An expansion unit with significantly more I/O is planned. The current design includes:

- 4 complete sets of CV outputs for Pitch, Gate and Velocity.
- Two MIDI outputs with 5-pin DIN jacks.
- DIN Sync Out.
- A switchable DIN Sync In/Out.
- 8 Trigger CVs.

This 12 hp expansion module is currently in the design phase. It's outputs would have the same flexible routing options as the onboard I/O.


There is a preferences section for setting global parameters (tempo, swing, sync, etc), editing part names and setting up signal routings for the outputs.
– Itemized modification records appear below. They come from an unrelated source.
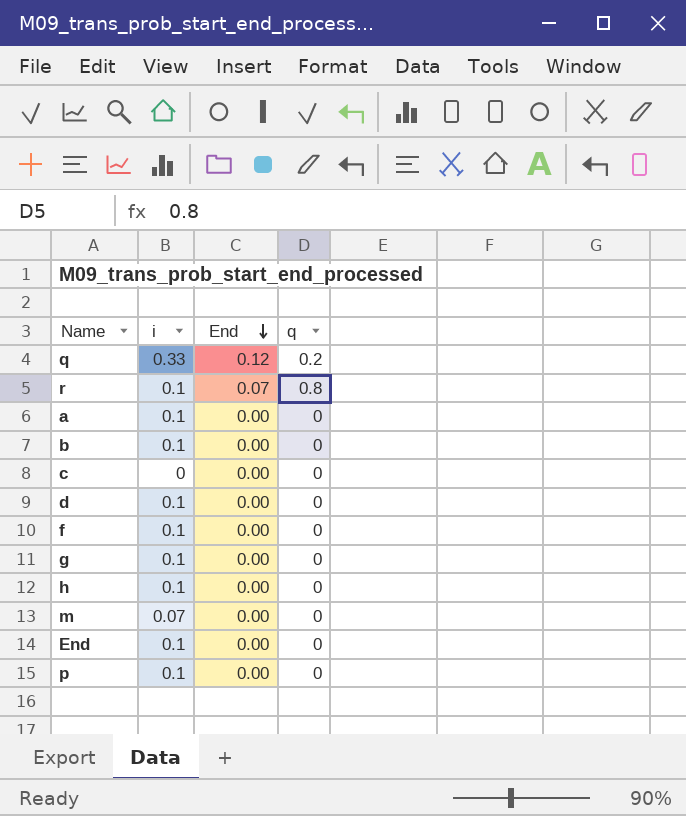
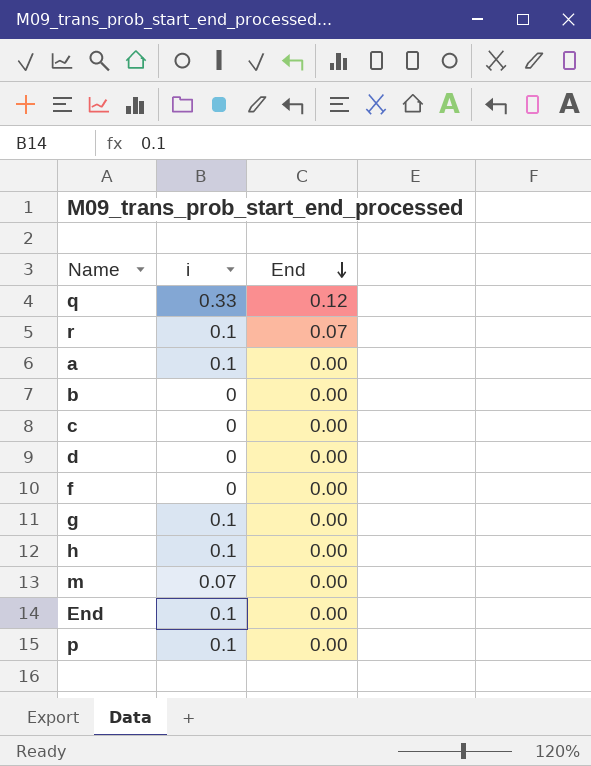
column q | position: 4 -> none
b | i: 0.1 -> 0
d | i: 0.1 -> 0
f | i: 0.1 -> 0

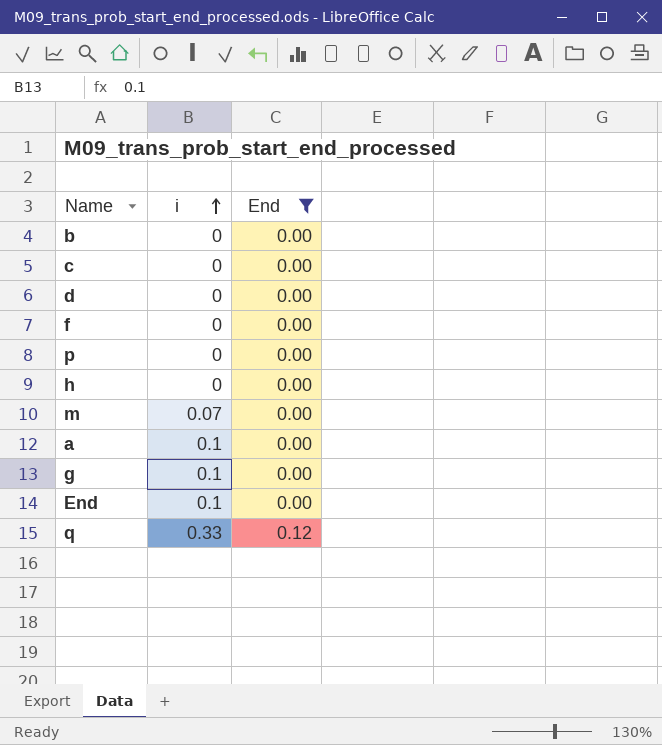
filter: none -> End != 0.07
row order: End descending -> i ascending
p | i: 0.1 -> 0
h | i: 0.1 -> 0

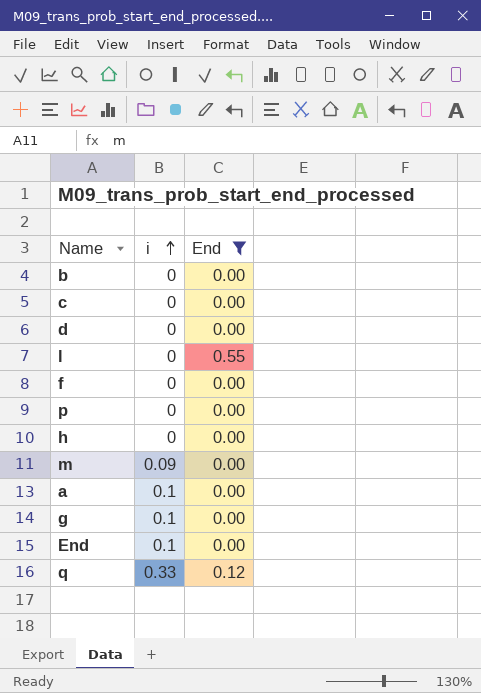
row l: none -> 0 | 0.55
m | i: 0.07 -> 0.09

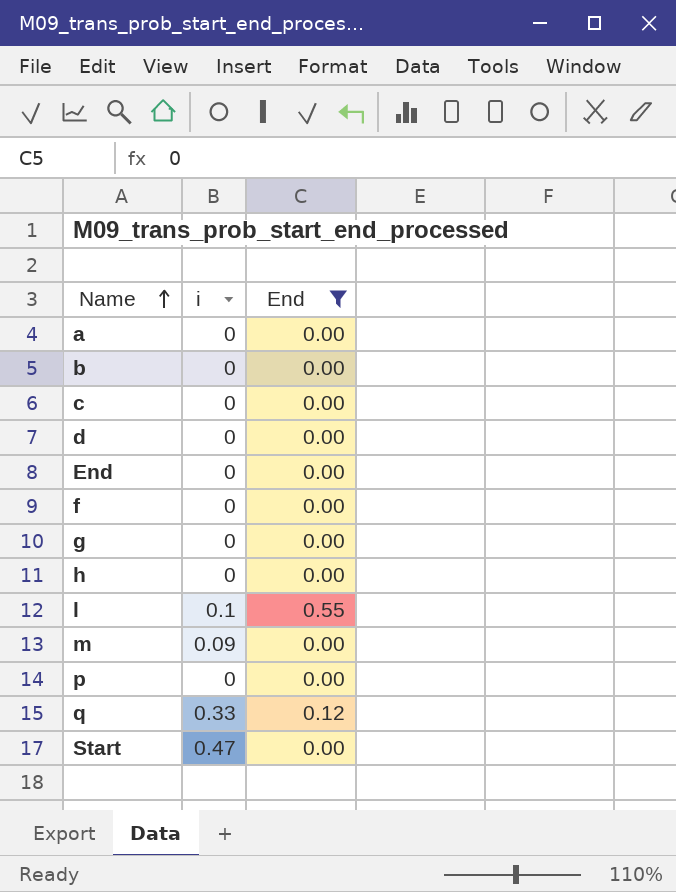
row order: i ascending -> Name ascending
a | i: 0.1 -> 0
End | i: 0.1 -> 0
g | i: 0.1 -> 0
l | i: 0 -> 0.1
row Start: none -> 0.47 | 0.00

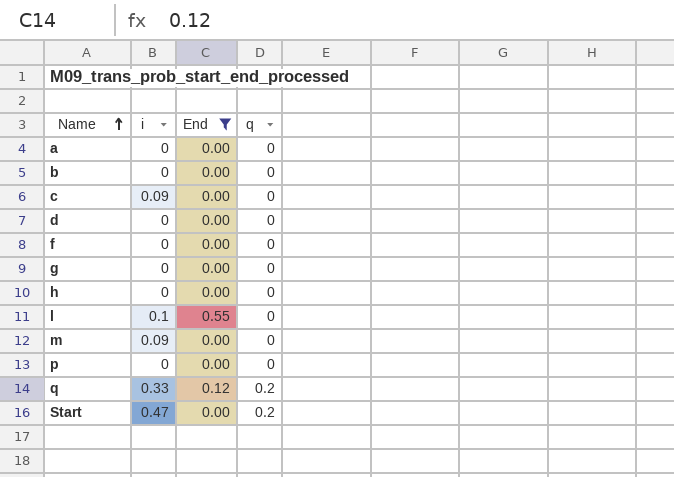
column q | position: none -> 4
row End: 0 | 0.00 -> none
c | i: 0 -> 0.09

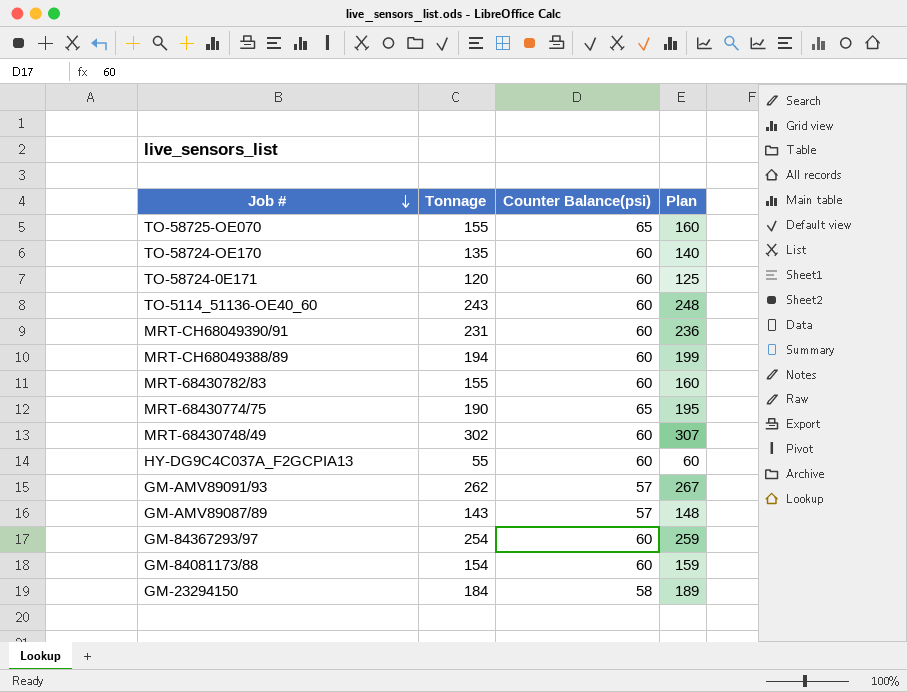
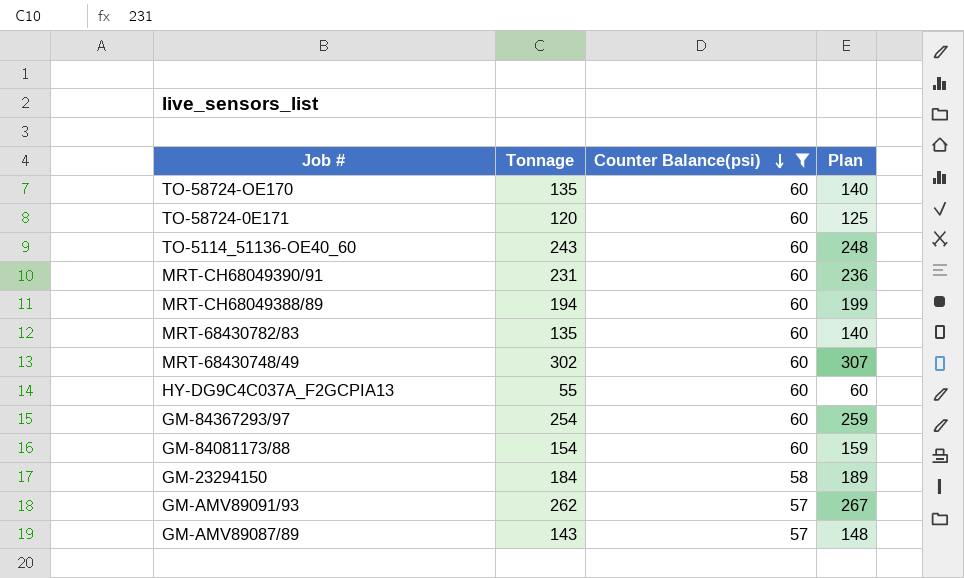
filter: none -> Counter Balance(psi) != 65
row order: Job # descending -> Counter Balance(psi) descending
MRT-68430782/83 | Tonnage: 155 -> 135
MRT-68430782/83 | Plan: 160 -> 140

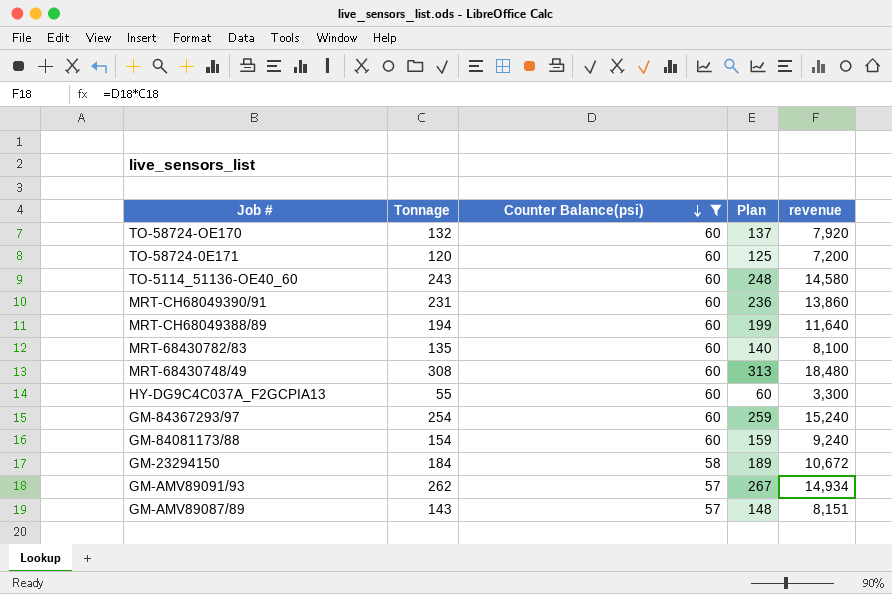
column revenue | formula: none -> [Tonnage] * [Counter Balance(psi)]
TO-58724-OE170 | Tonnage: 135 -> 132
TO-58724-OE170 | Plan: 140 -> 137
MRT-68430748/49 | Tonnage: 302 -> 308
MRT-68430748/49 | Plan: 307 -> 313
Patterns, Banks, Scenes and Projects:

Each sequencer has access to 20 pattern locations per bank. There is room for two banks in memory at once. The number of available pattern locations per bank would drop with longer sequences. Each pattern stores all settings associated with a sequence, including chance operation and the sub-sequencers. There is a grid-based Pattern page where all the patterns for a single Part can be seen and triggered. Patterns can be easily duplicated (Shift+Pattern) into an empty pattern slot.

There is a Scene mode, which also has a grid-based UI. This mode displays the current patterns for all parts at once -- each Part gets a column. There are 30 scene locations, which store the chosen pattern for each part, and the mute status of that part.

A project file stores all of the preferences, scene and pattern banks for all parts into a single file on the SD Card.


Of the big items not yet done, here is a list of the most important ‘must have’ items.

On the hardware side:

- Finish 'bringing up' and testing the REV 2 hardware.

- Finish the design of the expansion board, and verify a prototype works properly with the sequencer.

- Finalize and order a proper front panel.

On the firmware side:

- Finish the USB implementation (host and device modes).

- Implement a Bootloader mode (for Firmware updates)

- Sync In and Out (both DIN and MIDI).

- Implement "Bank B" pattern presets.

- Implement operations for managing projects (New, Save As, etc.)

- A number of miscellanous features related to sequencing, sequence recording, modulation and so on.

Ah ok. All wishes I had have been granted, at least with the expander. So one of these plus expander + my er-301 will make a great 84hp row!!

CF3 wrote:

nice work Jim!

so great. it's like a nice slice of numerology in hardware.
This looks really nice, will hold off any opinion till Jim gets Polyphonic & Drum sequencing ready, but following the Kilpatrick Carbon release, I will say it looks like a pattern generator, rather than a full scale sequencer.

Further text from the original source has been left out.